Text-Driven Video Search Pipeline

A comprehensive offline, keyframe-based retrieval pipeline for text-driven video search using computer vision and sentence transformers. This system enables searching through surveillance footage using natural language queries like "a black bag" or "person walking".

Features

Frame Extraction: Intelligent keyframe extraction with shot boundary detection and deduplication
Semantic Feature Extraction: Computer vision features + Sentence Transformers for text encoding
Fast Retrieval: FAISS-based indexing for efficient similarity search
Enhanced Search: Novel enhancements including query expansion, temporal clustering, and multi-modal fusion
Object Grounding: Optional caption-based object detection
Interactive Interface: Command-line and interactive search modes

Architecture Overview

Videos → Frame Extraction → Feature Extraction → Indexing → Enhanced Retrieval
  ↓           ↓                    ↓              ↓           ↓
.mp4/.avi → Keyframes → BLIP Captions + Sentence Transformer Embeddings → FAISS Index → Search Results

Installation

Prerequisites: Python 3.8+, optional CUDA GPU. Install deps:

pip install -r requirements.txt

Quick Start

1. Prepare Your Videos

Place your video files in the data/videos/ directory. Supported formats: .mp4, .avi, .mov, .mkv, .flv, .wmv

data/
└── videos/
    ├── camera1_2023-01-01.mp4
    ├── camera2_2023-01-01.mp4
    └── ...

2. Build the Search Index

python video_search_pipeline.py build

This will extract keyframes, generate captions + embeddings, and build a FAISS index.

Run on Google Colab

Clone and install

!git clone https://github.com/rishika-nn/Capstone_Project capstone
%cd capstone
!pip install -r requirements.txt

Provide videos in data/videos/

Upload via Colab left Files pane into data/videos/, or mount Drive:

from google.colab import drive
drive.mount('/content/drive')

!mkdir -p data
!rm -f data/videos
!ln -s "/content/drive/MyDrive/your_videos_folder" data/videos
!ls -lah data/videos

Build index

!python video_search_pipeline.py build --segment-captions --object-tags --force-rebuild

Search

!python video_search_pipeline.py search "a black bag" --max-results 20

Notes:

The pipeline automatically falls back to a Flat FAISS index for small datasets (too few vectors for IVF training).
If you previously had a partial build, clean outputs and rebuild:

!rm -rf data/keyframes data/features data/index
!python video_search_pipeline.py build --force-rebuild

3. Search for Frames

python video_search_pipeline.py search "a black bag"

4. Interactive Mode

python video_search_pipeline.py interactive

Detailed Usage

Command Line Interface

Build Index

# Basic build
python video_search_pipeline.py build

# Force rebuild existing index
python video_search_pipeline.py build --force-rebuild

# Specify custom videos directory
python video_search_pipeline.py build --videos-dir /path/to/videos

Search

# Basic search
python video_search_pipeline.py search "person with backpack"

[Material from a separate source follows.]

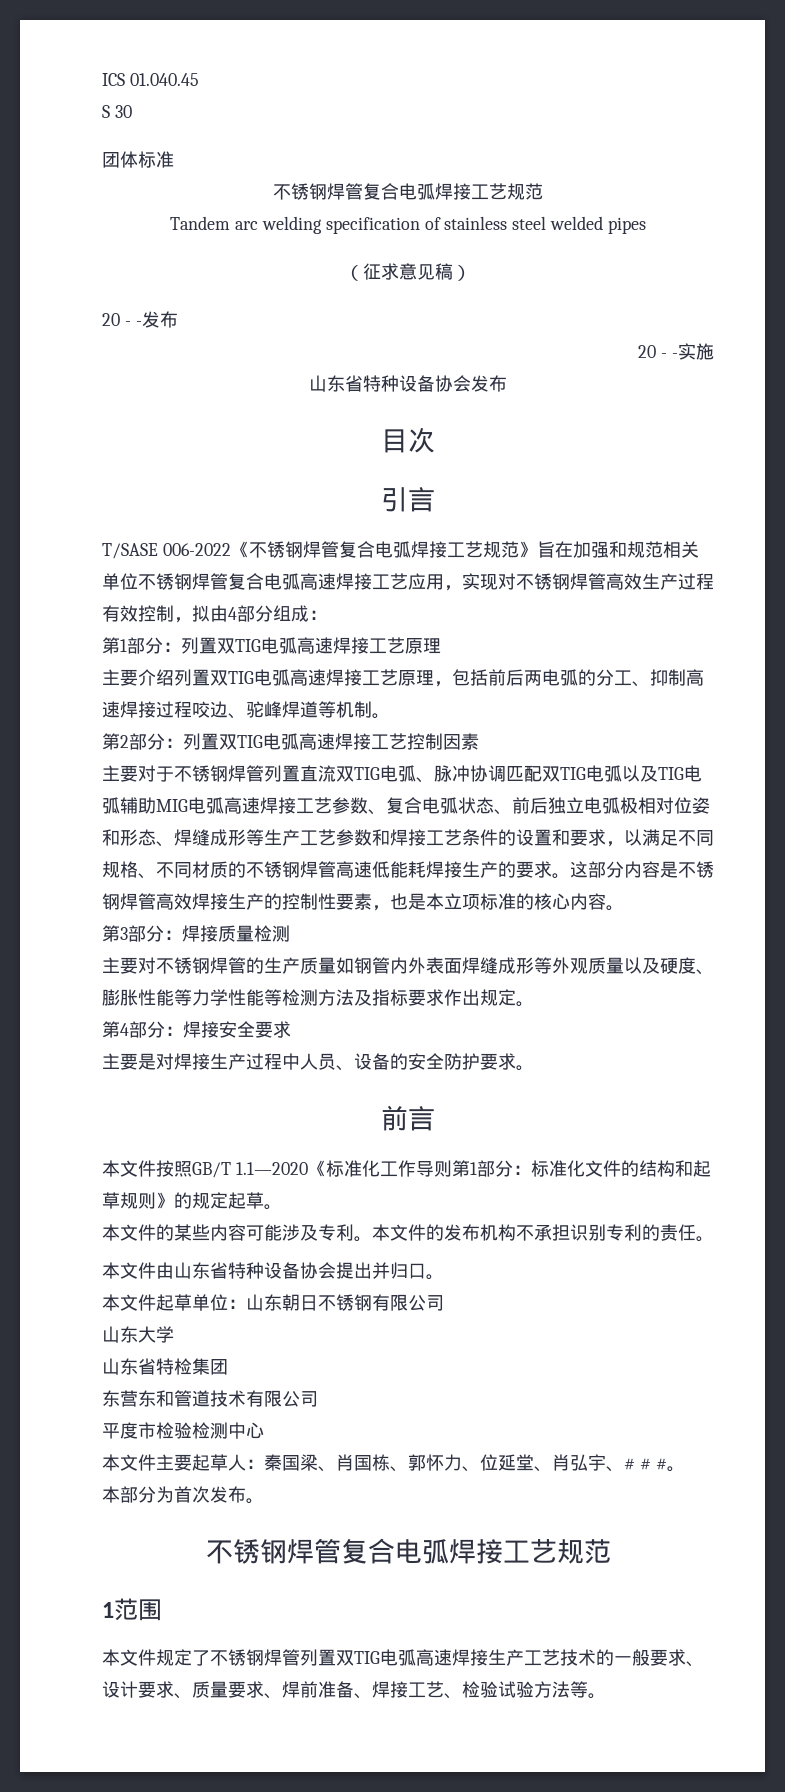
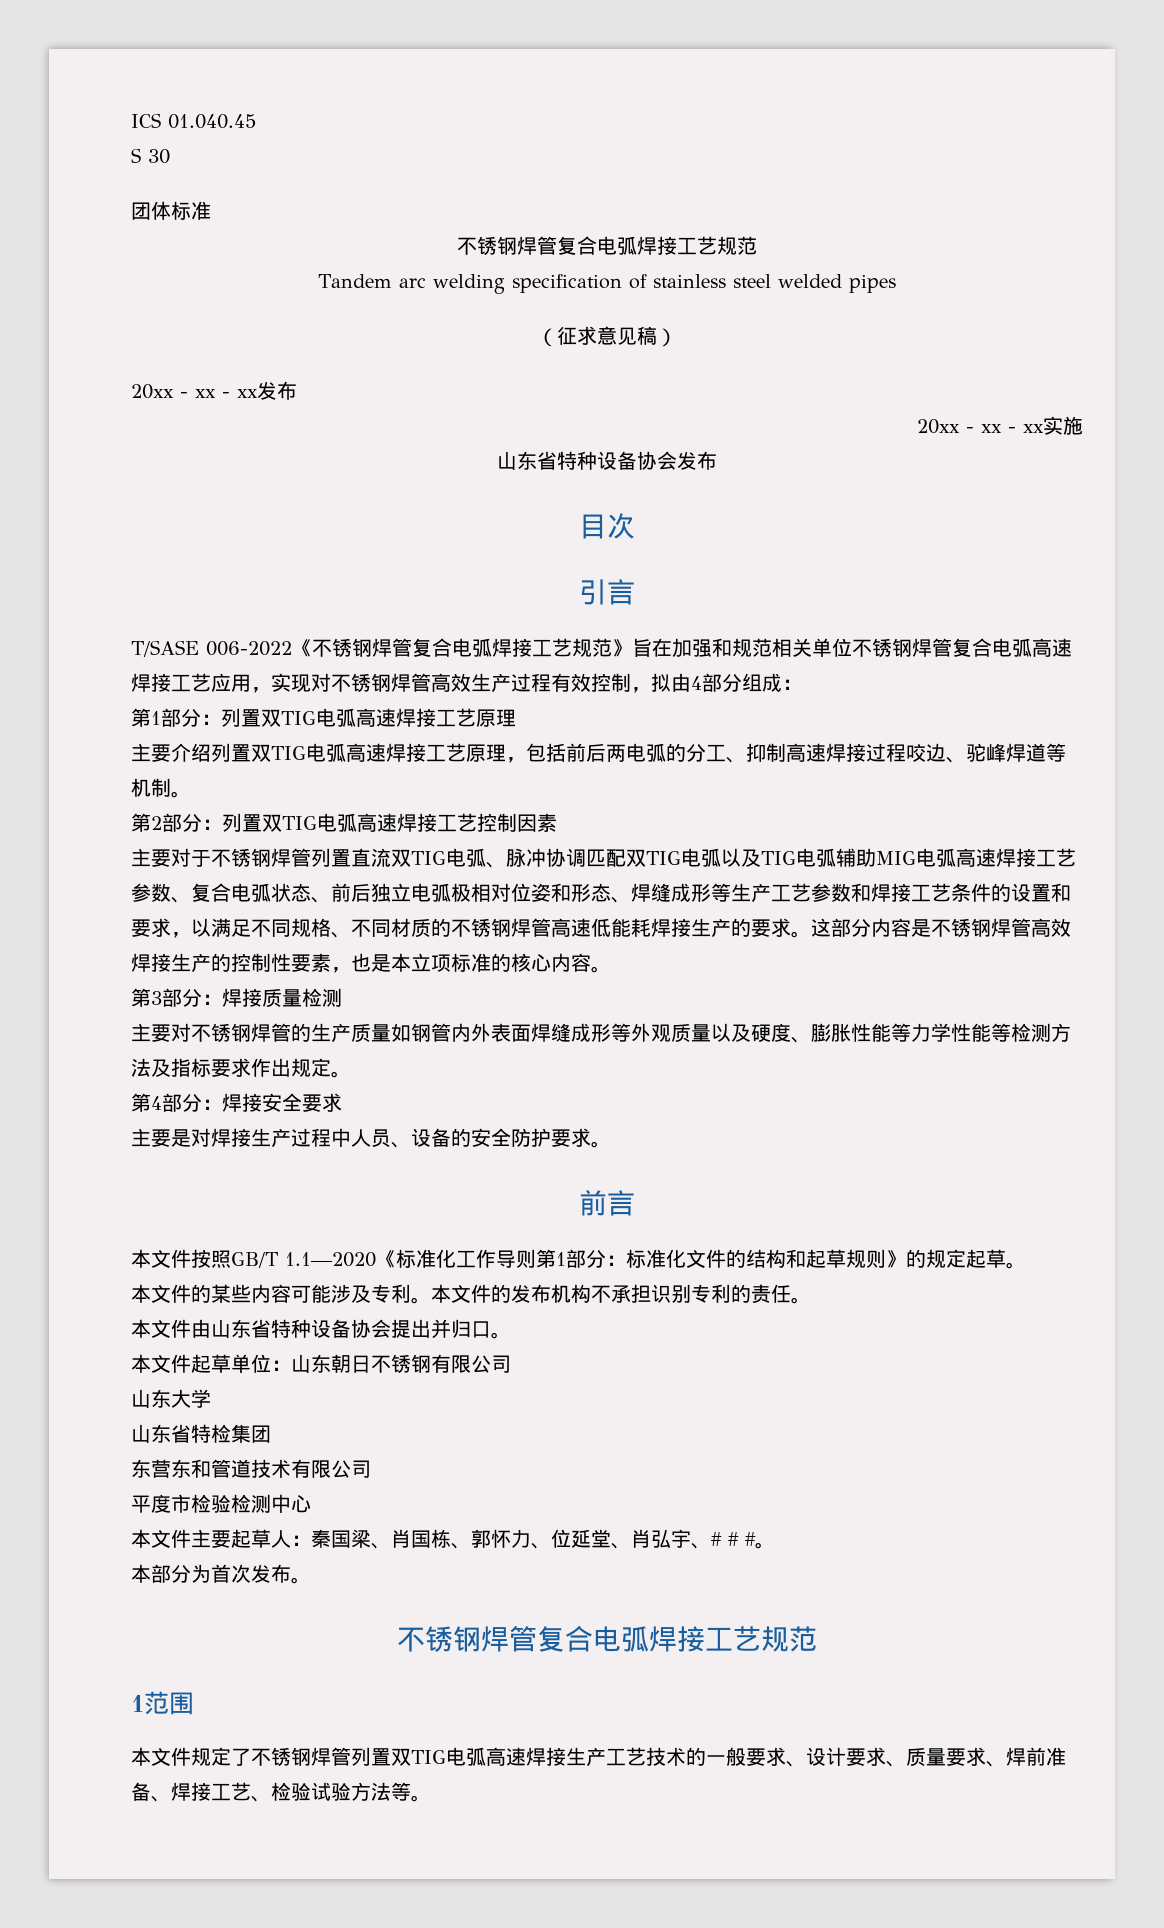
- 20 - -发布
- 20 - -实施
+ 20xx - xx - xx发布
+ 20xx - xx - xx实施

# Search with more results
python video_search_pipeline.py search "black bag" --max-results 20

# Disable enhanced retrieval (faster, less accurate)
python video_search_pipeline.py search "car" --no-enhancements

# Save results to directory
python video_search_pipeline.py search "person walking" --save-results ./results

Statistics

python video_search_pipeline.py stats

Interactive commands

search <query>
stats
quit

File Structure

├── config.py                    # Configuration settings
├── frame_extractor.py           # Frame extraction and deduplication
├── feature_extractor.py         # CV + Sentence Transformer feature extraction
├── retrieval_system.py          # FAISS indexing and retrieval
├── enhancements.py              # Novel enhancements (query expansion, clustering)
├── video_search_pipeline.py     # Main pipeline orchestration
├── requirements.txt             # Python dependencies
├── README.md                    # This file
└── data/                        # Data directory (created automatically)
    ├── videos/                  # Input video files
    ├── keyframes/               # Extracted keyframes
    ├── features/                # Extracted features and embeddings
    ├── index/                   # FAISS index files
    └── logs/                    # Log files

Required contents before build:
- `data/videos/` must contain at least one video file (.mp4/.avi/.mov/.mkv/.flv/.wmv)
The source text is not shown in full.